For many of us who belong to this very special group, watching someone else suffer the same fate that we have reminds us that there isn’t justice for all. And so, among the many reasons we stand up, speak out, march, or protest, we are often trying to get the justice for others that we will never get for ourselves. We want the lives of those who are wronged by the powerful to matter. And we want them to be held accountable for their actions.

We aren’t looking for sympathy. We aren’t trying to get paid. We aren’t seeking revenge. We aren’t even necessarily trying to get our opponents to change their politics—unless their politics dictate that they must hold onto power at all costs, even if they are wrong, and someone has truly been harmed.

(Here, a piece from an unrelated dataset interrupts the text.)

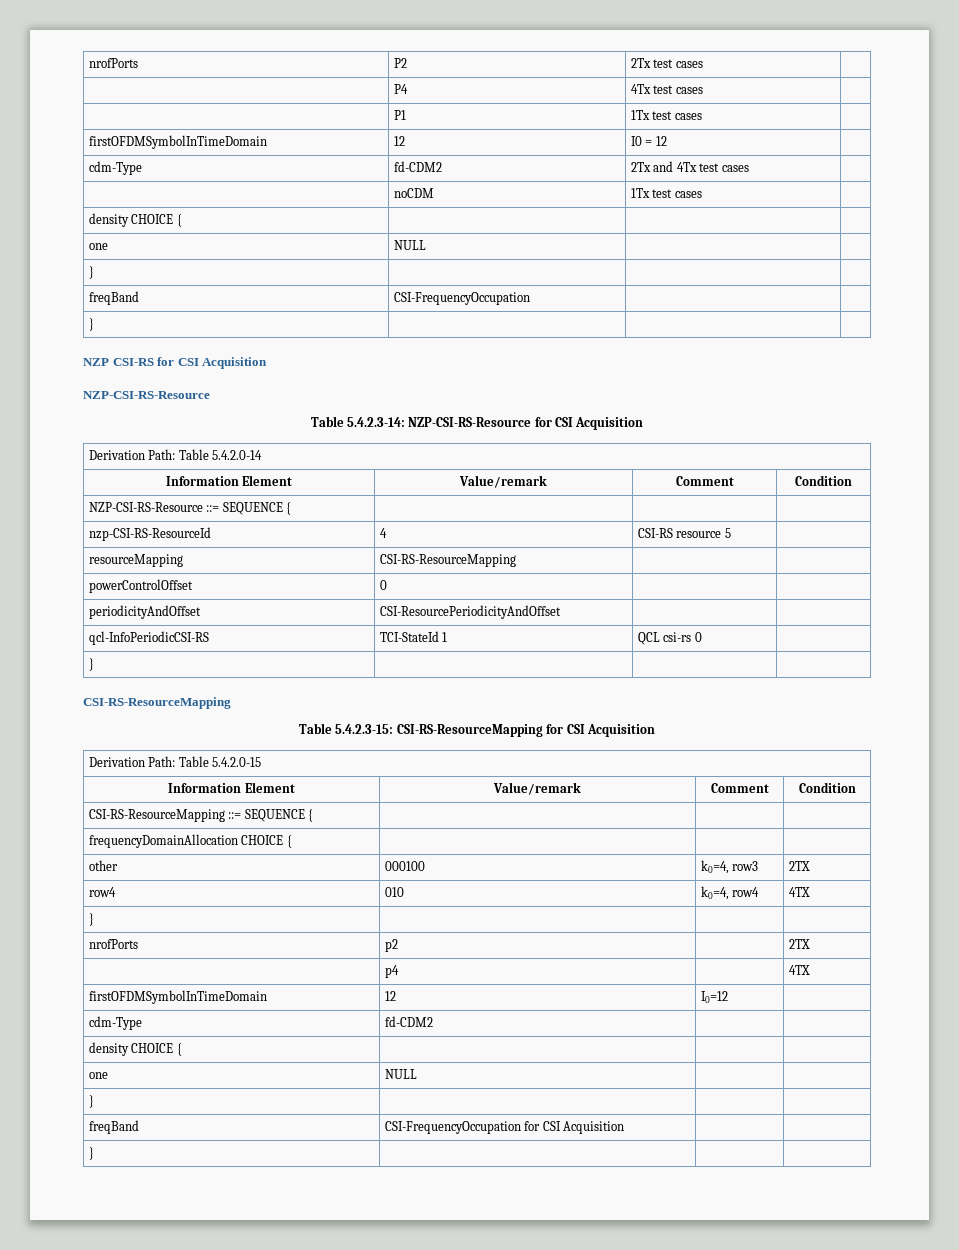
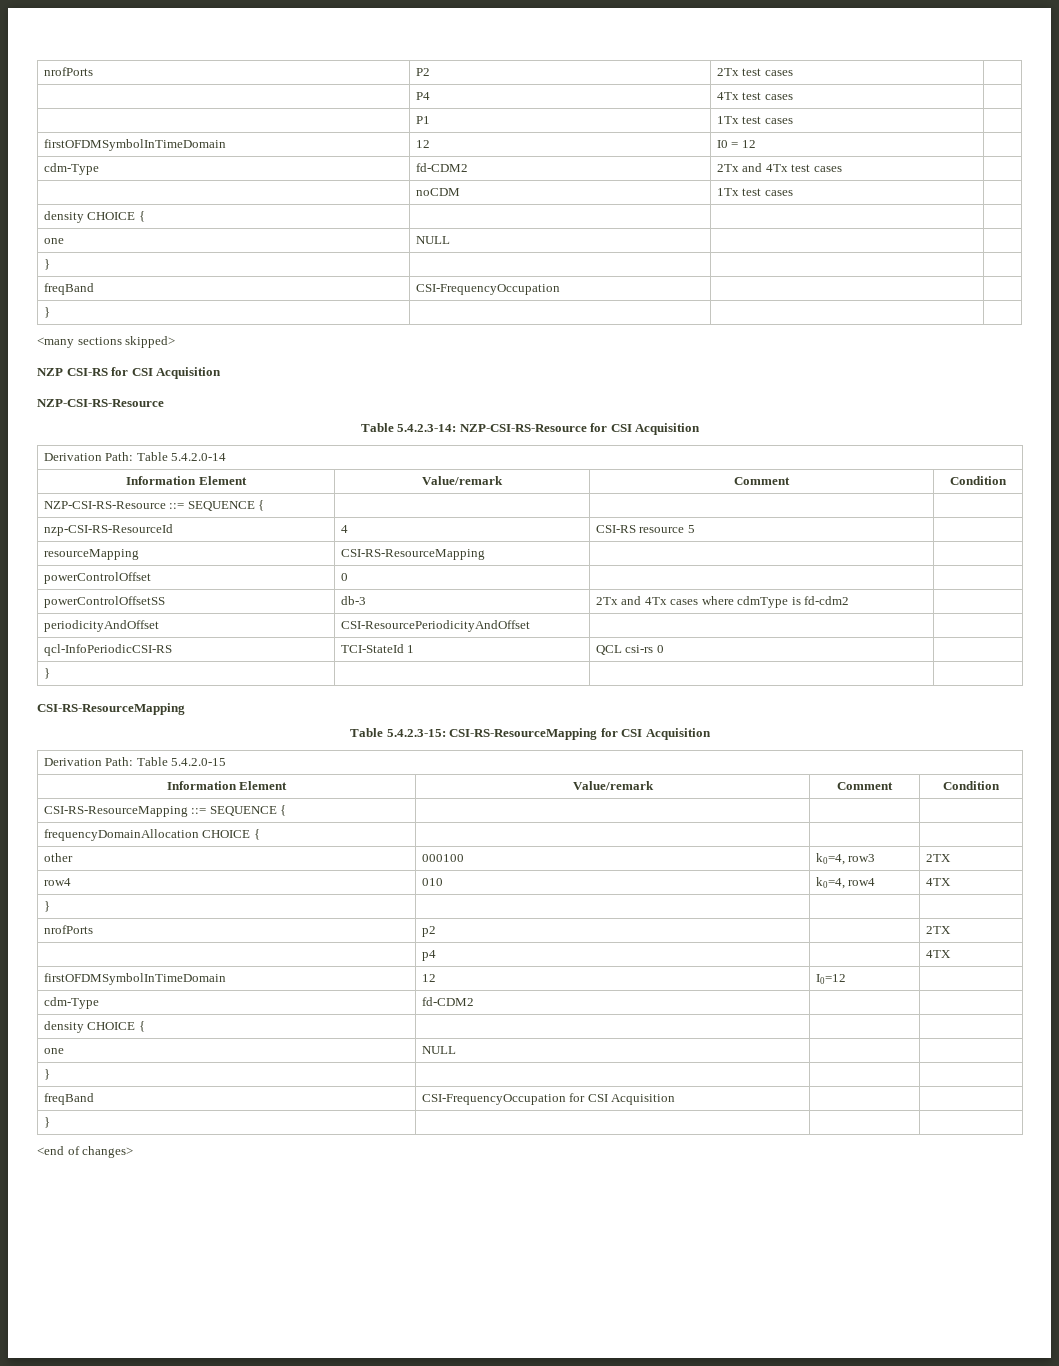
+ <many sections skipped>
+ powerControlOffsetSS | db-3 | 2Tx and 4Tx cases where cdmType is fd-cdm2 |
+ <end of changes>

We may be seeking things we can never get—the person we were before this horrible thing happened to us; the freedom and sense of security for ourselves and for others, that old white men, and women outside of our group take for granted.

We know that we may never get there. But we have also learned that no one else will do it for us, and we will not stand idly by while someone else suffers through the same things we have.

We will always do for others what no one did for us.